The word, “mammon,” is an Aramaic word transliterated into the Greek and brought directly into the English by the King James Version translators. Modern translations prefer the word, “money.” However, money does not convey all that Jesus meant: possessions, worldly influence, materialism, absorption with wealth, etc. One does not have to be rich to be consumed with mammon: all of us in the Western world have been touch by its values at one time or another. You can be rich or poor and still be obsessed with making one more dollar and looking to that dollar to bring you joy and happiness.

Jesus speaks of two masters: God or mammon. Their loyalty is absolute: one cannot selfishly be committed to the values of this world while loving God and serving others.
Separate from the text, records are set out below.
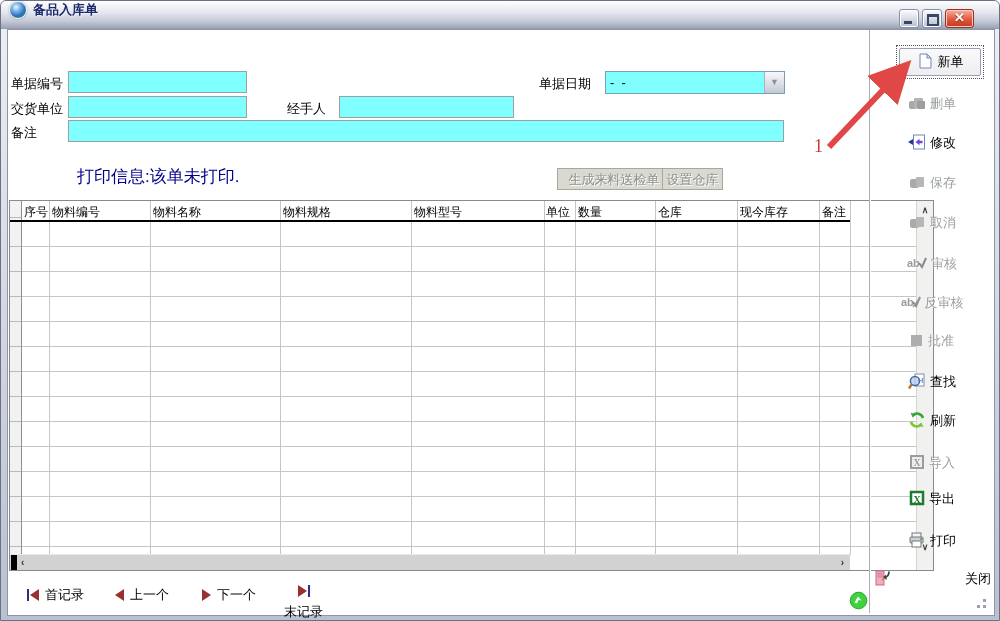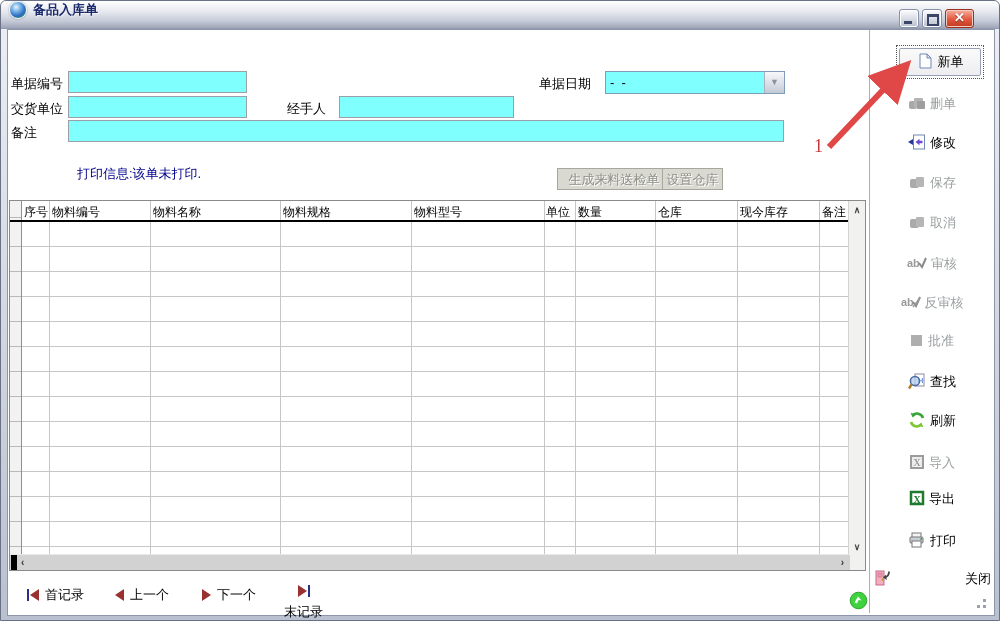--- a/index.html
+++ b/index.html
@@ -28,25 +28,25 @@
   .client{position:absolute;left:6px;top:28px;width:986px;height:585px;background:#fff;border:1px solid #8d95aa;}
   .label{position:absolute;font-size:13px;color:#000;}
   .field{position:absolute;background:var(--field-bg,#80FFFF);border:1px solid #9aa0a6;
     font-size:13px;padding:0 3px;box-sizing:border-box;font-family:"Liberation Sans",sans-serif;}
   .combo{position:absolute;border:1px solid #7f9db9;background:var(--field-bg,#80FFFF);box-sizing:border-box;}
   .combo input{position:absolute;left:0;top:0;width:158px;height:21px;border:0;background:transparent;
     font-size:13px;padding:0 4px;font-family:"Liberation Sans",sans-serif;}
   .combo .drop{position:absolute;right:0;top:0;width:19px;height:21px;border-left:1px solid #aab2be;
     background:linear-gradient(#f7f8fa,#d9dde5 60%,#c3c9d4);color:#8a909c;font-size:9px;
     text-align:center;line-height:21px;}
-  .info-text{position:absolute;font-size:13px;color:var(--info-text,#00008B);}
+  .info-text{position:absolute;font-size:17px;color:var(--info-text,#00008B);}
   .gray-btn{position:absolute;background:#d9d9d2;border:1px solid #a7a79e;font-size:13px;
     color:#8f8f88;text-shadow:1px 1px 0 #ffffff;text-align:center;line-height:21px;box-sizing:border-box;}
   
-  .grid{position:absolute;left:8px;top:199px;width:857px;height:371px;border:1px solid #8a8a8a;background:#fff;box-sizing:border-box;}
+  .grid{position:absolute;left:8px;top:199px;width:925px;height:371px;border:1px solid #8a8a8a;background:#fff;box-sizing:border-box;}
   .sel-col{position:absolute;left:0;top:0;bottom:15px;width:11px;background:#f2f2f2;border-right:1px solid #8f8f8f;
     background-image:repeating-linear-gradient(to bottom,transparent 0 24px,#b9b9b9 24px 25px);background-position:0 21px;}
   .col{position:absolute;top:0;bottom:15px;border-right:1px solid #c6c6c6;}
   .rowlines{position:absolute;left:12px;right:16px;top:21px;bottom:15px;
     background:repeating-linear-gradient(to bottom,transparent 0 24px,#c6c6c6 24px 25px);}
   .head-underline{position:absolute;left:0;width:840px;top:19px;height:2px;background:#000;}
   .hcell{position:absolute;top:3px;font-size:12px;color:#000;white-space:nowrap;}
   .vscroll{position:absolute;right:0;top:0;bottom:0;width:16px;background:#f1f1ef;border-left:1px solid #d4d4d4;}
   .vscroll .a{position:absolute;left:0;width:100%;text-align:center;font-size:9px;color:#444;font-weight:bold;}
   .hscroll{position:absolute;left:0;bottom:0;height:15px;width:840px;background:#d2d2d2;border-top:1px solid #e8e8e8;}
A choice must be made: our lives can only maintain allegiance to one or the other. How do we know if money and its values consumes our hearts and lives? George MacDonald gives us an answer.

When a man talks of the joys of making money, or boasts of number one, meaning himself, then he is a servant of mammon. If when you make a bargain, you think only of yourself and your own gain, you are a servant of mammon. . . . If your hope of well-being in times to come rests upon your houses or lands or business or savings, and not upon the living God, whether you are friendly and kind or a churl whom no one loves, you are equally a server of mammon.

If the loss of your goods would take from you the joy of your life, then you serve mammon. If with your words you confess that God is the only good, and yet you live as if he had sent you into the world to make yourself rich before you die; if it will add a pang to the pains of your death to think that you have to leave your fair house, your trees, your horses, your shop, your books all behind you, then you are a server of mammon and far truer to your real master than he will prove to you.

George MacDonald, “Jesus the Servant,” Discovering the Character of God, ed., Michael Phillips (Minneapolis, MN: Bethany House, 1989), 128.